Data for the year 2005 revealed that truck accidents involving large trucks and/or tractor trailers killed 5,212 people. Of those, 803 were truck occupants, 3,944 occupants of other vehicles, and 485 pedestrians or bicycle riders.

Steve Owings, founder of Road Safe America, whose son was killed in a big rig accident in 2002, has enlisted the support of the American Trucking Association for his effort to limit the speed of large trucks on the nation’s highways. The proposal has already been approved by the Governor’s Highway Safety Association, which advises states on traffic safety issues. The Governor’s Highway Safety Association Board of Directors found the speed limit proposal to be “very reasonable”.

Most independent truckers oppose the idea because it would force them to drive slower. As we have blogged before, in the trucking industry, miles covered equals money earned. Therefore, the incentives are for independent truckers to drive faster speeds to cover more miles in order to earn more money.

Many of the large tractor trailers on the road today are already equipped with ECM devices which could be easily programmed to act as governors, limiting the speed the big rigs can travel. We feel this is an imminently reasonable proposal, which will more than likely save many lives every year on the highways.

Posted On: November 6, 2007

EXPANDED UNINSURED MOTORIST COVERAGE AVAILABLE

Our serious injury lawyers have previously written about the importance of uninsured motorist coverage. There are many nuances in the Georgia uninsured motorist coverage statutes and case law with which every attorney should be familiar.

One principle, pronounced by the Supreme Court in Thurman v. State Farm Mutual Auto Insurance Company, 278 Ga. 162, 598 S.E.2d 448 (2004) involves uninsured motorist benefits after payment of subrogation claims to health and/or workers’ compensation insurers. In Thurman, the Supreme Court held that reimbursement to a health or workers’ compensation insurer reduced available coverage under the liability policy, thereby making UM coverage available.

The plaintiff in Thurman was a postal carrier for the United States Postal Service who was injured on the job when her truck was struck by a vehicle driven by the defendant.

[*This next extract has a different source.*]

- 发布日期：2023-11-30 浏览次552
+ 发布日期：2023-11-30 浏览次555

The plaintiff filed suit against the defendant for more than defendant’s insurance policy with limits of $100,000. Eventually, the plaintiff and her husband settled with the defendant for the amount of $95,550.19, policy limits reduced by the amount paid the United States Postal Service for damage to the postal truck.

Because the plaintiff had received payments for lost wages and medical expenses from her employer’s workers’ compensation carrier pursuant to the Federal Employees Compensation Act and from her employer’s group health insurance carrier pursuant to the Federal Employees Health Benefits Act, those two carriers claimed subrogation rights from the proceeds of the settlement. The defendant’s liability insurance carrier issued three checks, one to the plaintiff, one to the worker’s compensation carrier, and one to the group medical insurance carrier. As a result, the plaintiff received $60,887.87.

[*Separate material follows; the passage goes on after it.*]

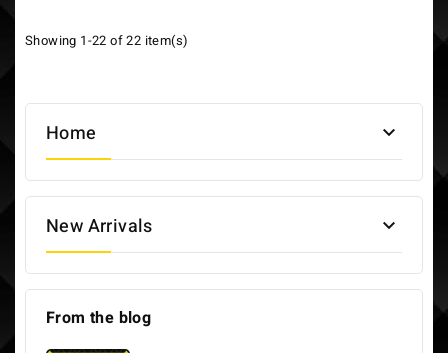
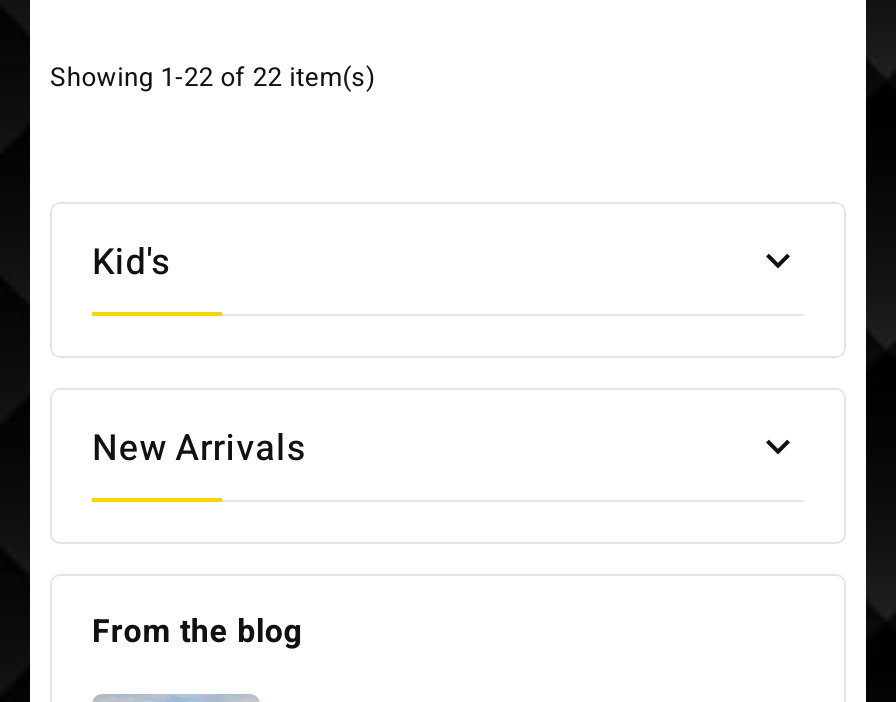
- Home
+ Kid's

The plaintiff then turned to her uninsured motorist carrier, State Farm, contending that the defendant was uninsured since their $75,000 in UM coverage exceeded the net proceeds, $60,887.87, which they received from the liability carrier. The trial court granted summary judgment to State Farm and the Court of Appeals affirmed.

The Supreme Court granted plaintiffs petition for writ of certiorari. In it’s holding, the Supreme Court determined that the subrogation payments made by the defendant’s liability insurer for the worker’s compensation carrier and to the group medical insurance carrier constituted a “payment of other claims or otherwise” which thereby reduced the amount of available coverage under the defendant’s insurance policy to less than the amount of UM coverage the plaintiffs had with State Farm.

This is a very important holding. It is essential that every attorney practicing serious injury law be aware of this case. Failure to obtain available coverage under a UM policy under the circumstances addressed in Thurman would be a disservice to one’s clients.